Pacientes que desenvolvem formas mais leves de covid-19 mobilizam defesas imunológicas que podem sumir mais rapidamente, e os enfermos de maior gravidade tendem a ter, de acordo com o que já foi reportado até aqui, proteção sustentada por mais tempo. Este é, entretanto, um entendimento superficial. Médicos e pesquisadores enfrentam dificuldades para compreender o quanto um adoecimento anterior previne uma reinfecção e como as características individuais também interferem na duração dessa imunidade.

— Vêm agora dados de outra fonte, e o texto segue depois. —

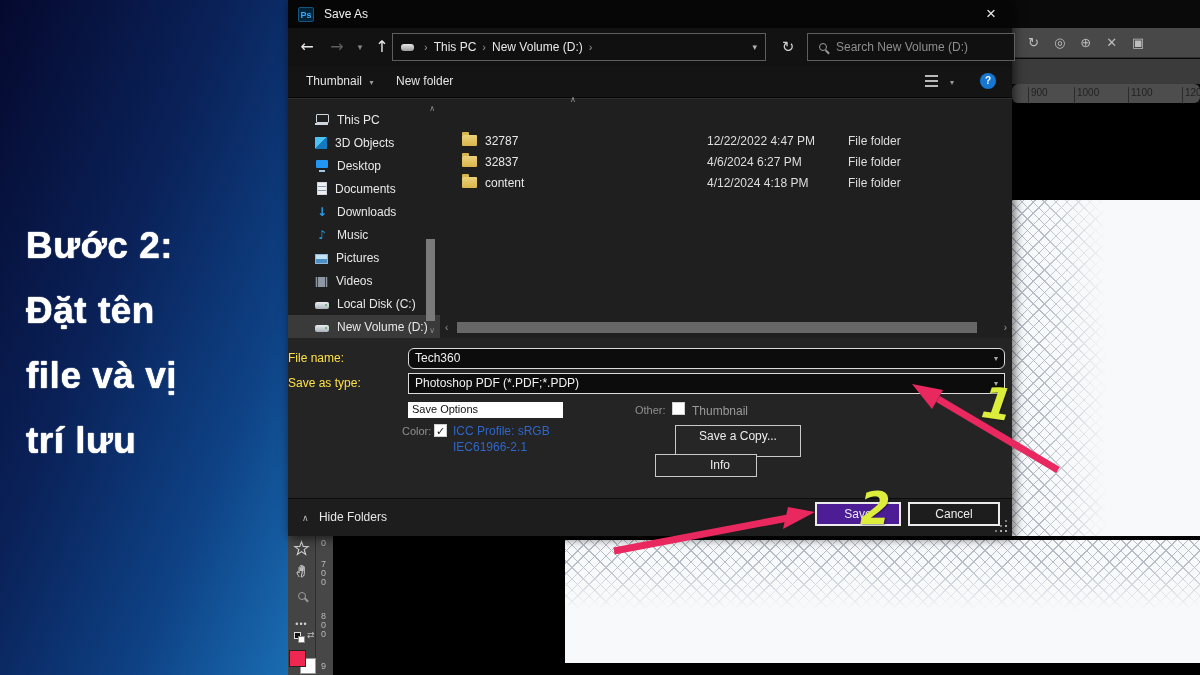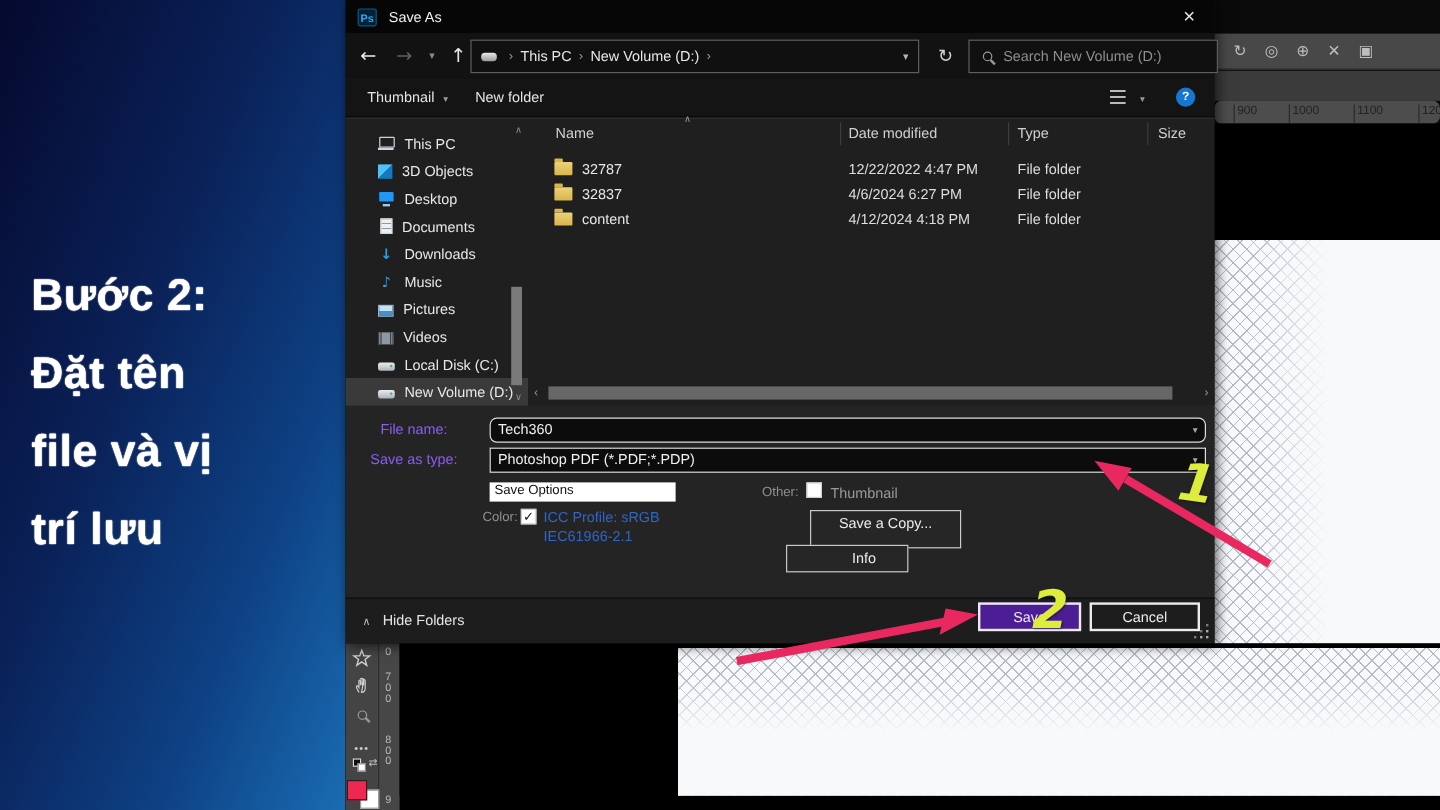--- a/index.html
+++ b/index.html
@@ -146,21 +146,21 @@
     border-radius:1px; position:relative; margin:0 8px 0 22px; flex:none; }
   .folder-ico::before { content:""; position:absolute; top:-3px; left:0; width:7px; height:3px;
     background:#d9b54a; border-radius:1px 1px 0 0; }
   .cell-date { position:absolute; left:267px; color:#dedede; }
   .cell-type { position:absolute; left:408px; color:#dedede; }
   .hscroll { position:absolute; left:3px; bottom:5px; width:566px; height:13px; color:#9a9a9a; }
   .hs-left { position:absolute; left:2px; top:0; font-size:10px; line-height:13px; }
   .hs-right { position:absolute; right:2px; top:0; font-size:10px; line-height:13px; }
   .hs-thumb { position:absolute; left:14px; top:1px; width:520px; height:11px; background:#676767; }
 
-  .frow-label { position:absolute; width:114px; text-align:center; color:#8b5cf6; font-size:12px; }
+  .frow-label { position:absolute; width:114px; text-align:left; color:#fde047; font-size:12px; }
   .fl-name { left:0; top:351px; } .fl-type { left:0; top:376px; }
   .combo { position:absolute; left:120px; width:597px; height:21px; background:#0c0c0c;
     border:1px solid #dcdcdc; color:#f0f0f0; font-size:12px; line-height:19px; padding-left:6px; }
   .cb-name { top:348px;border-radius:6px; } .cb-type { top:373px; }
   .combo-caret { position:absolute; right:6px; top:6px; color:#a8a8a8; font-size:8px; line-height:8px; }
 
   .saveopts-box { position:absolute; left:120px; top:402px; width:155px; height:16px; background:#fff;
     color:#101010; font-size:11px; line-height:15px; padding-left:4px; }
   .lbl-dim { position:absolute; color:#8f8f8f; font-size:11px; }
   .color-lbl { left:114px; top:425px; }
@@ -345,29 +345,20 @@
           <span class="ic ic-disk"></span>
           <span>New Volume (D:)</span>
         </div>
         <span class="side-scroll-up">∧</span>
         <div class="side-scroll-thumb"></div>
         <span class="side-scroll-down">∨</span>
       </div>
 
       <div class="list">
         <span class="sort-caret">∧</span>
-        <div class="lheader">
-          <span class="hcell h-name">Name</span>
-          <span class="hdiv d1"></span>
-          <span class="hcell h-date">Date modified</span>
-          <span class="hdiv d2"></span>
-          <span class="hcell h-type">Type</span>
-          <span class="hdiv d3"></span>
-          <span class="hcell h-size">Size</span>
-        </div>
         <div class="lrow r0">
           <span class="folder-ico"></span>
           <span>32787</span>
           <span class="cell-date">12/22/2022 4:47 PM</span>
           <span class="cell-type">File folder</span>
         </div>
         <div class="lrow r1">
           <span class="folder-ico"></span>
           <span>32837</span>
           <span class="cell-date">4/6/2024 6:27 PM</span>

Retomando o exemplo do quartel-general com soldados de distintas patentes para simbolizar o sistema imunológico, Urbano complementa que não se sabe quais desses combatentes são os mais importantes e os menos relevantes na manutenção da imunidade contra o coronavírus.
Sequelas
A infecção por coronavírus pode provocar uma série de sequelas, de diferentes níveis de severidade. Estão diretamente relacionadas ao nível de gravidade da doença no paciente e ao tempo de internação. Quanto maior o período de permanência no hospital, de imobilidade no leito e de entubação (uso de respirador artificial), salienta Molina, piores as consequências.
Há relatos de pessoas que tiveram covid-19 e levaram meses para recuperar o paladar e o olfato, por exemplo. Para outras que também sofreram a perda desses sentidos, a volta à normalidade se deu em dias ou semanas.
— Outras infecções respiratórias podem causar isso, mas é bem menos comum — diz Molina.
Existem sequelas leves, como a fadiga que some depois de um tempo, e gravíssimas, entre elas, disfunções pulmonares e hepáticas. Pelo tempo decorrido até o momento — trata-se de um doença nova —, ainda não é possível relacionar todos os danos possíveis e suas respectivas frequência e duração.
Medicamentos
Nenhum remédio se mostrou realmente efetivo contra a infecção por coronavírus. Com a rápida evolução das investigações científicas, descobriu-se que o corticoide (anti-inflamatório) era capaz de reduzir a mortalidade dos pacientes, mas ainda faltam pesquisas conclusivas a respeito de bons tratamentos, com antivirais ou anti-inflamatórios.
Vacinas
O aporte financeiro e a colaboração internacional entre cientistas foram fundamentais para que se pudesse desenvolver e aplicar vacinas contra a covid-19 no mesmo ano em que o vírus tomou proporções globais. O que acontecerá a partir do esquema vacinal inicial está por ser detalhado.
— Despejou-se dinheiro na vacina, mas o dinheiro não compra tempo. Não sabemos por quanto tempo ela vai proteger o indivíduo. Para a gripe, temos que vacinar anualmente. E para o coronavírus? Não sabemos. Isso o tempo não comprou — reflete Estêvão Urbano.